PROMPT: Find all the lines in the entries below that hold the word "However" and copy them.

(Structured diff data)
* * * * * * *

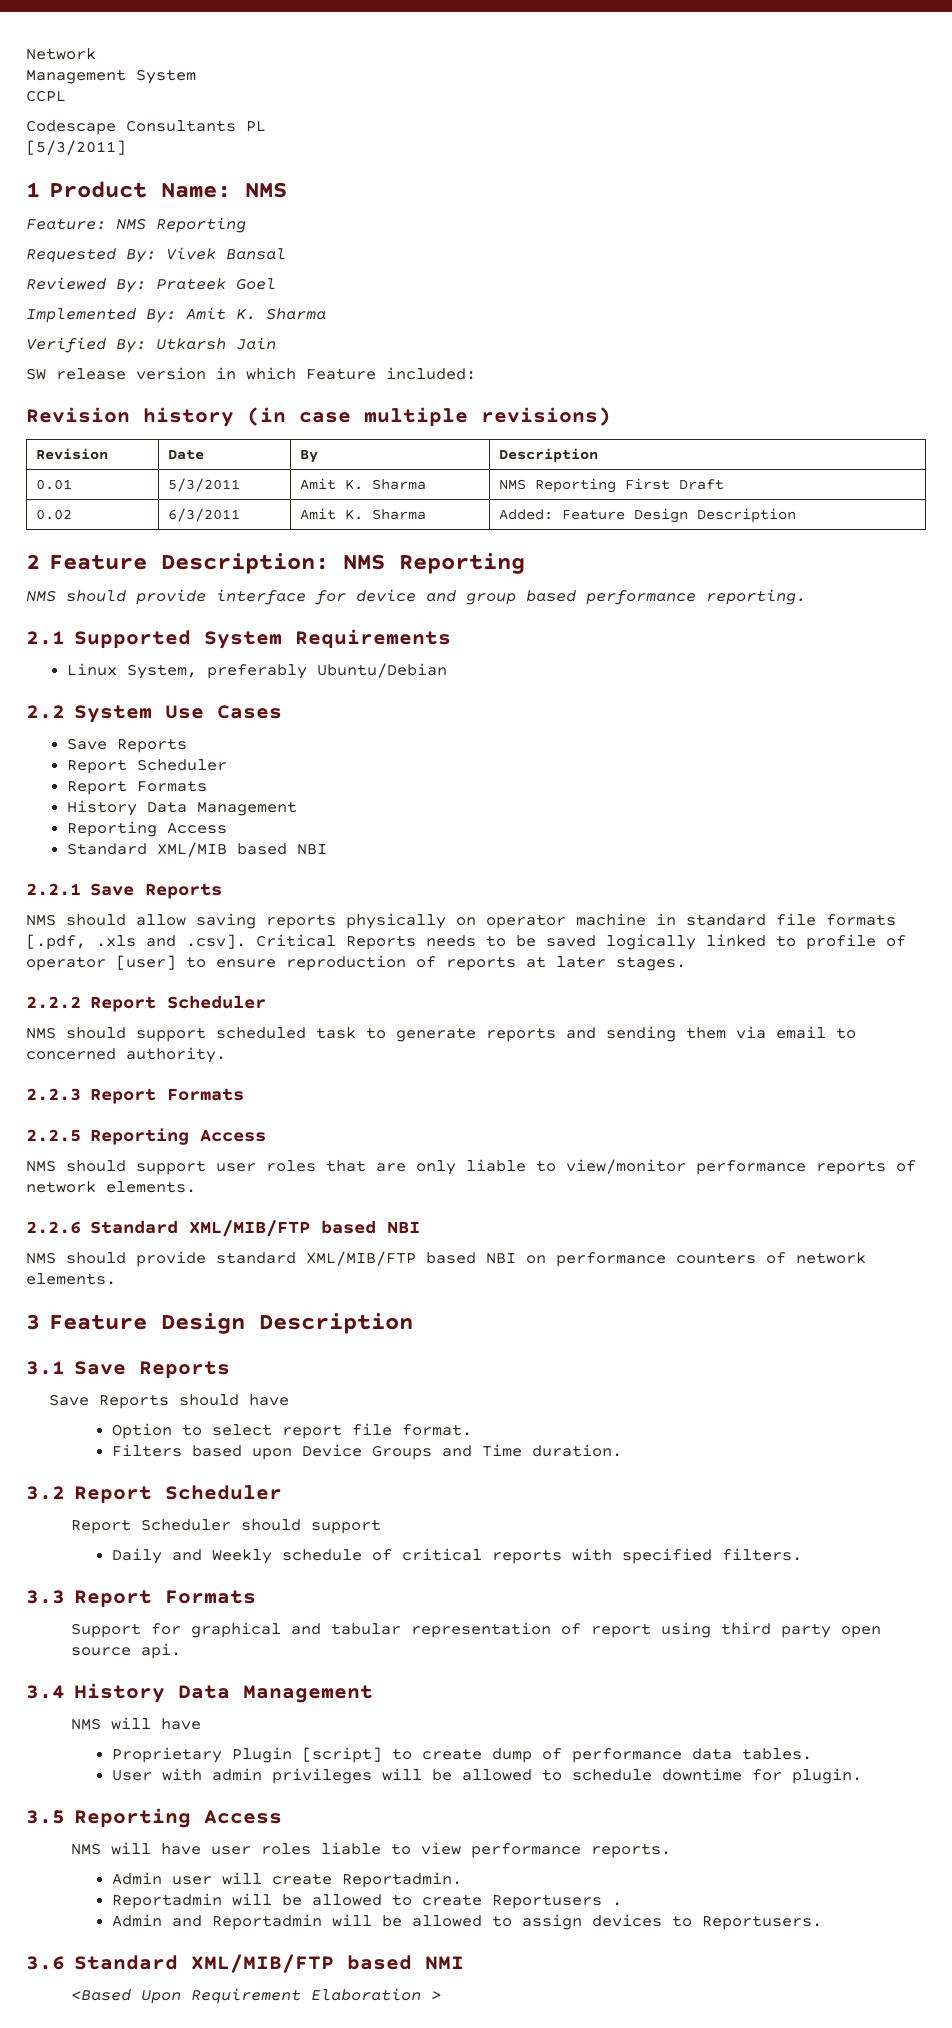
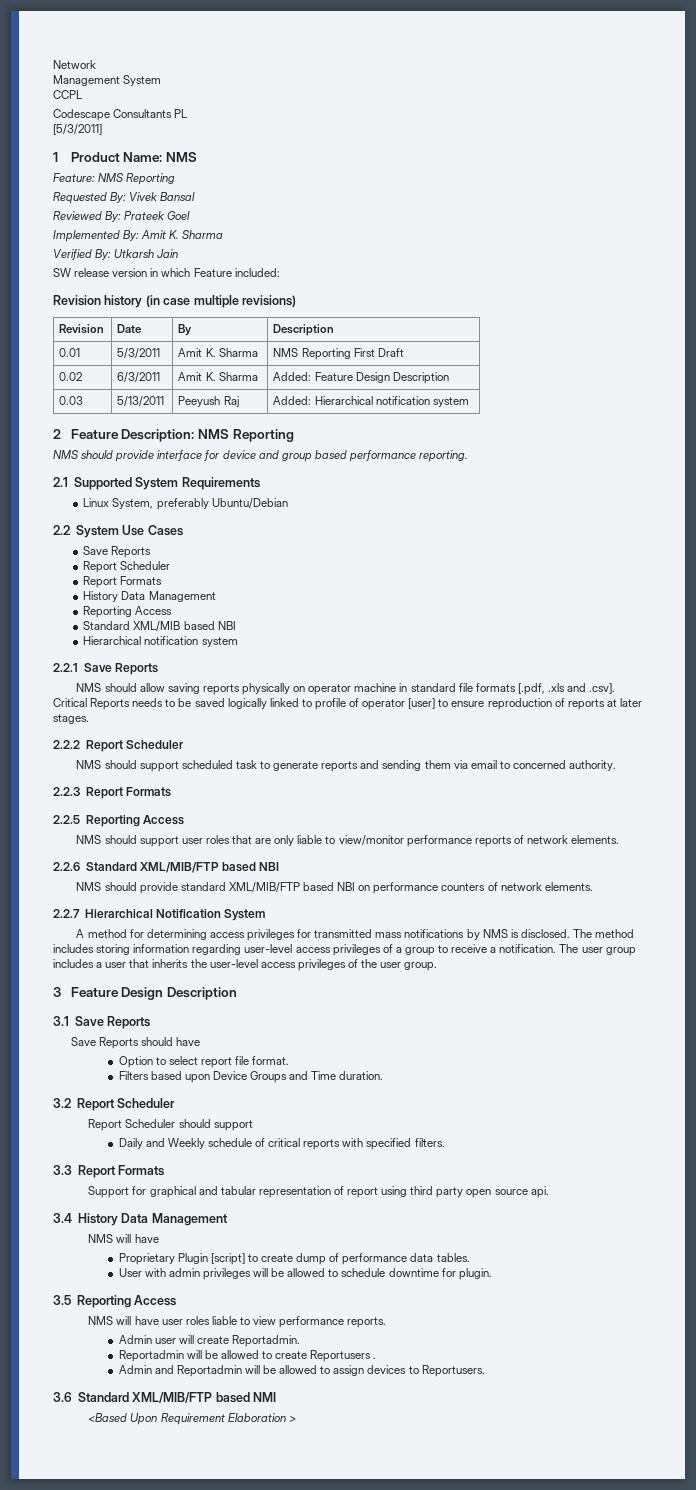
+ 0.03 | 5/13/2011 | Peeyush Raj | Added: Hierarchical notification system
  Standard XML/MIB based NBI
+ Hierarchical notification system
+ 2.2.7 Hierarchical Notification System
+ A method for determining access privileges for transmitted mass notifications by NMS is disclosed. The method includes storing information regarding user-level access privileges of a group to receive a notification. The user group includes a user that inherits the user-level access privileges of the user group.

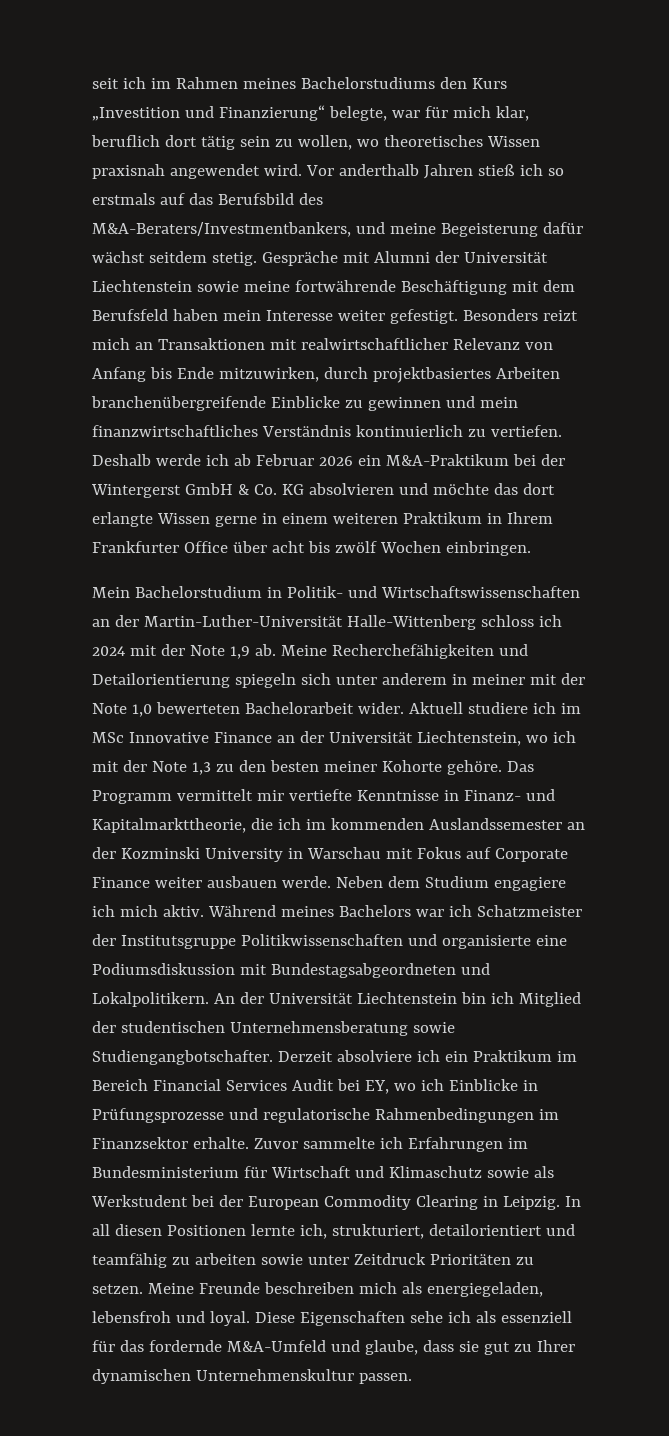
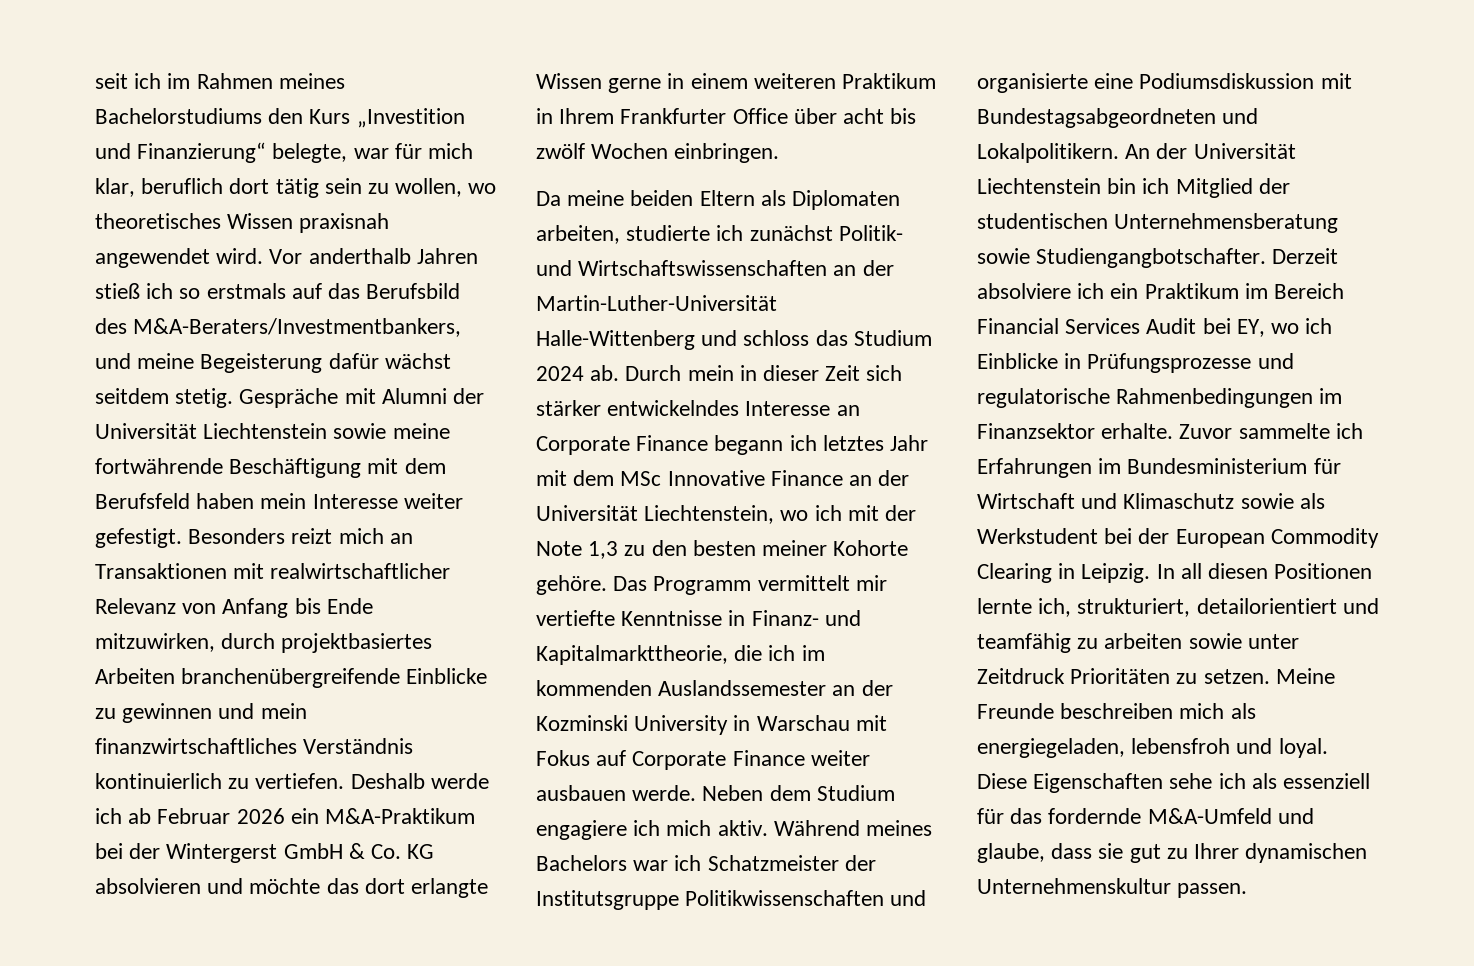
- Mein Bachelorstudium in Politik- und Wirtschaftswissenschaften an der Martin-Luther-Universität Halle-Wittenberg schloss ich 2024 mit der Note 1,9 ab. Meine Recherchefähigkeiten und Detailorientierung spiegeln sich unter anderem in meiner mit der Note 1,0 bewerteten Bachelorarbeit wider. Aktuell studiere ich im MSc Innovative Finance an der Universität Liechtenstein, wo ich mit der Note 1,3 zu den besten meiner Kohorte gehöre.
+ Da meine beiden Eltern als Diplomaten arbeiten, studierte ich zunächst Politik- und Wirtschaftswissenschaften an der Martin-Luther-Universität Halle-Wittenberg und schloss das Studium 2024 ab. Durch mein in dieser Zeit sich stärker entwickelndes Interesse an Corporate Finance begann ich letztes Jahr mit dem MSc Innovative Finance an der Universität Liechtenstein, wo ich mit der Note 1,3 zu den besten meiner Kohorte gehöre.

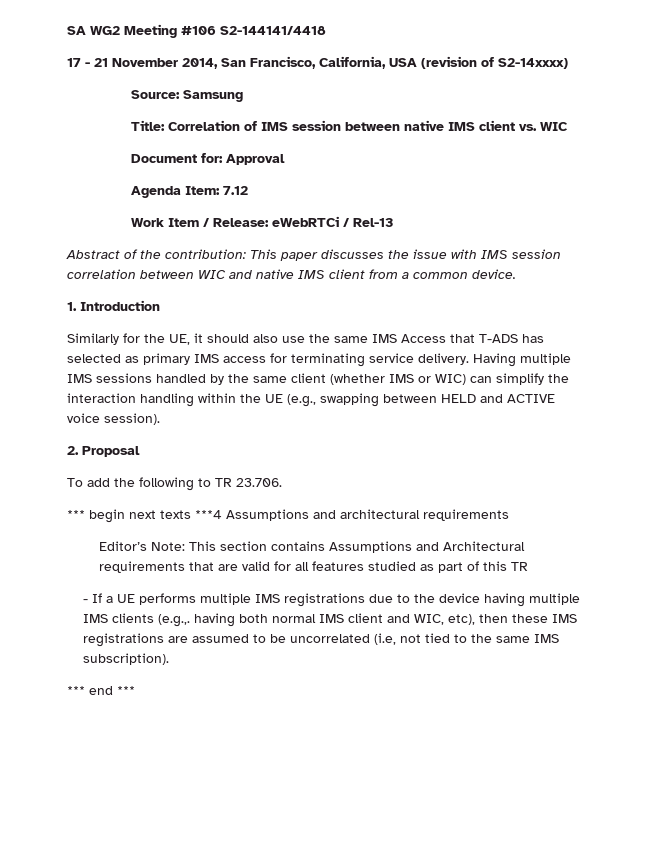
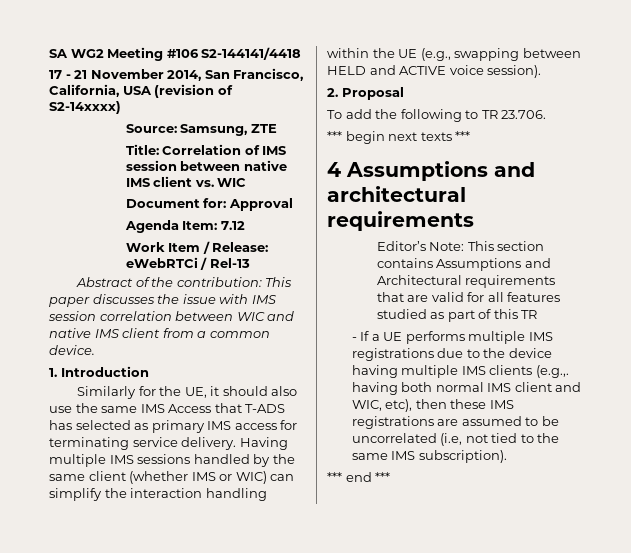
- Source: Samsung
+ Source: Samsung, ZTE
- *** begin next texts ***4 Assumptions and architectural requirements
+ *** begin next texts ***
+ 4 Assumptions and architectural requirements

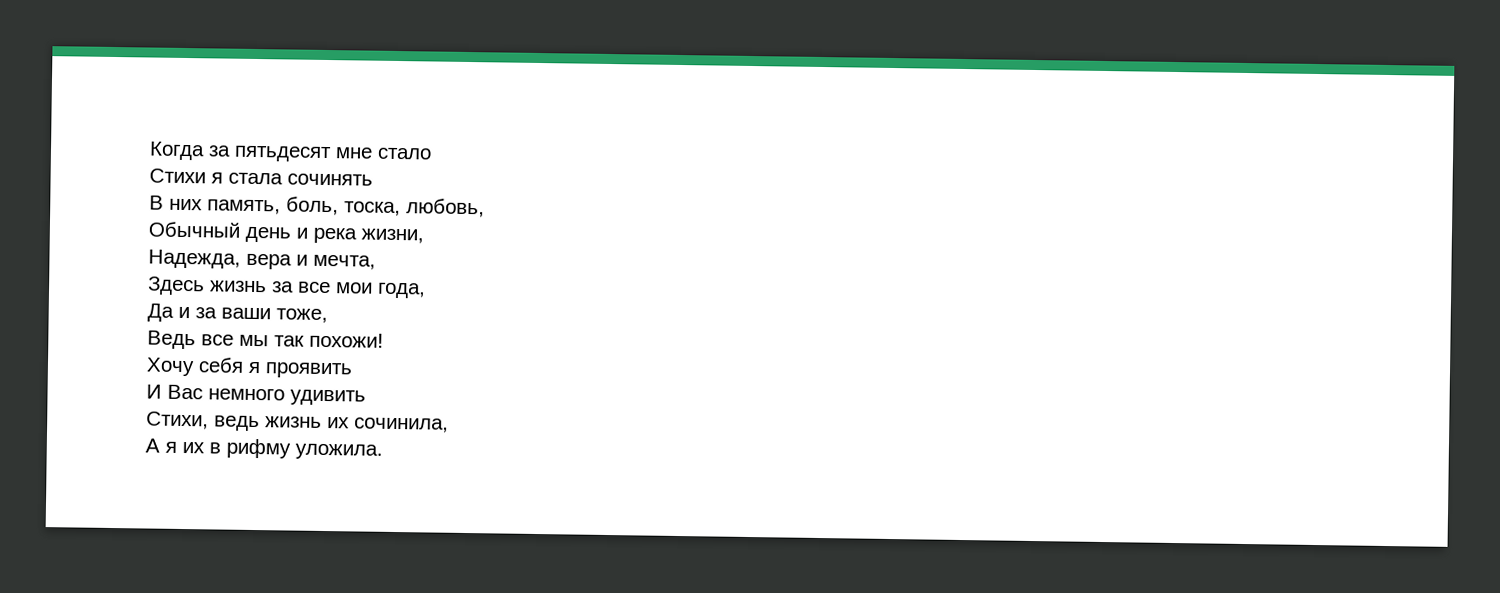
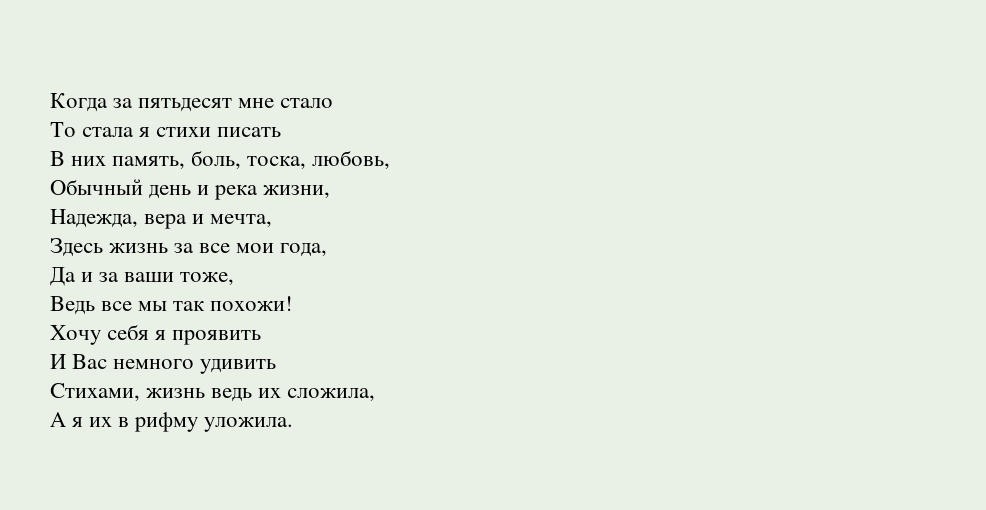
- Стихи я стала сочинять
+ То стала я стихи писать
- Стихи, ведь жизнь их сочинила,
+ Стихами, жизнь ведь их сложила,

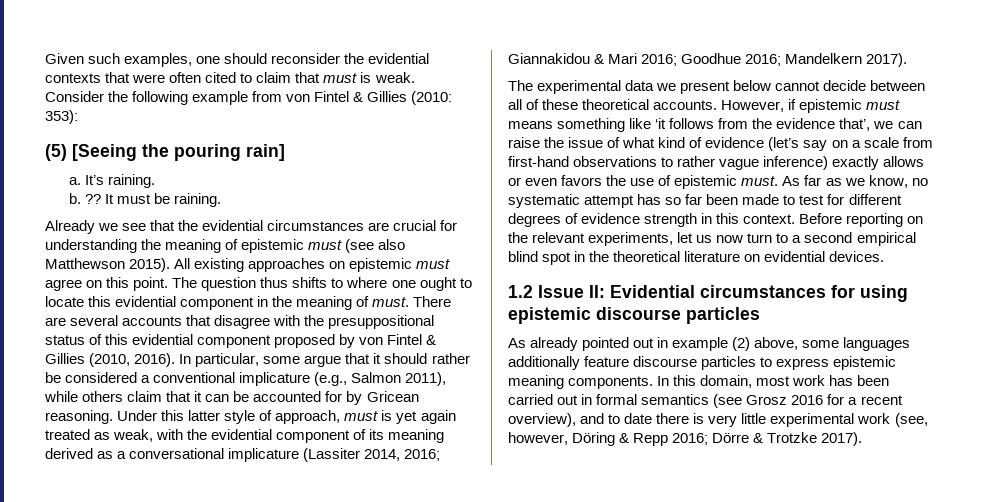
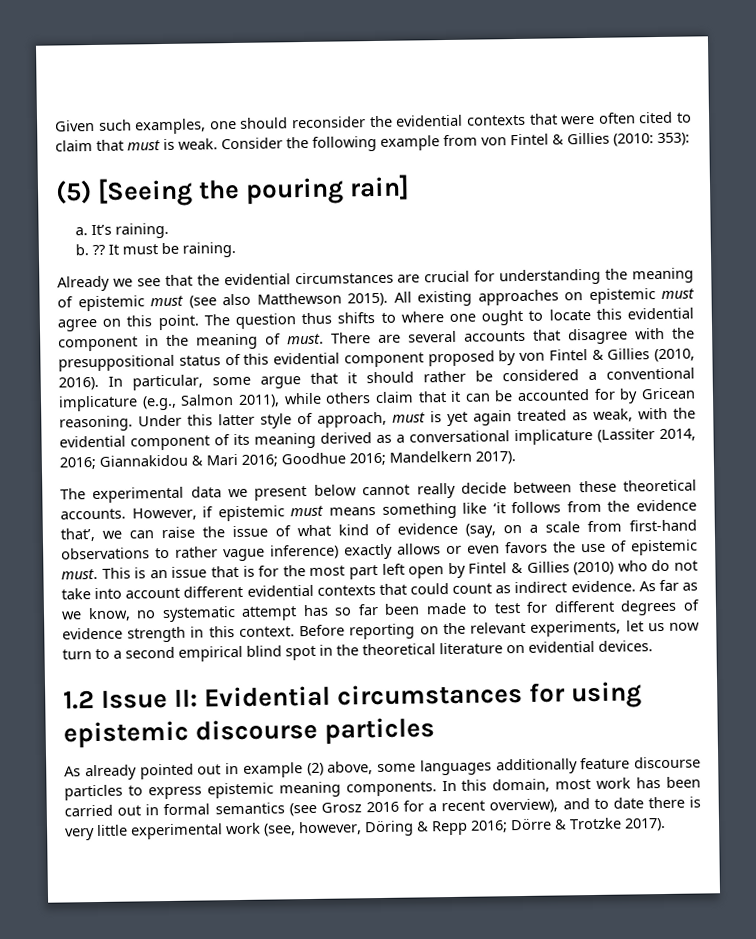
- The experimental data we present below cannot decide between all of these theoretical accounts.
+ The experimental data we present below cannot really decide between these theoretical accounts.
- However, if epistemic must means something like ‘it follows from the evidence that’, we can raise the issue of what kind of evidence (let’s say on a scale from first-hand observations to rather vague inference) exactly allows or even favors the use of epistemic must.
+ However, if epistemic must means something like ‘it follows from the evidence that’, we can raise the issue of what kind of evidence (say, on a scale from first-hand observations to rather vague inference) exactly allows or even favors the use of epistemic must.
+ This is an issue that is for the most part left open by Fintel & Gillies (2010) who do not take into account different evidential contexts that could count as indirect evidence.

* * * * * * *

WRITTEN RESPONSE:
- However, if epistemic must means something like ‘it follows from the evidence that’, we can raise the issue of what kind of evidence (let’s say on a scale from first-hand observations to rather vague inference) exactly allows or even favors the use of epistemic must.
+ However, if epistemic must means something like ‘it follows from the evidence that’, we can raise the issue of what kind of evidence (say, on a scale from first-hand observations to rather vague inference) exactly allows or even favors the use of epistemic must.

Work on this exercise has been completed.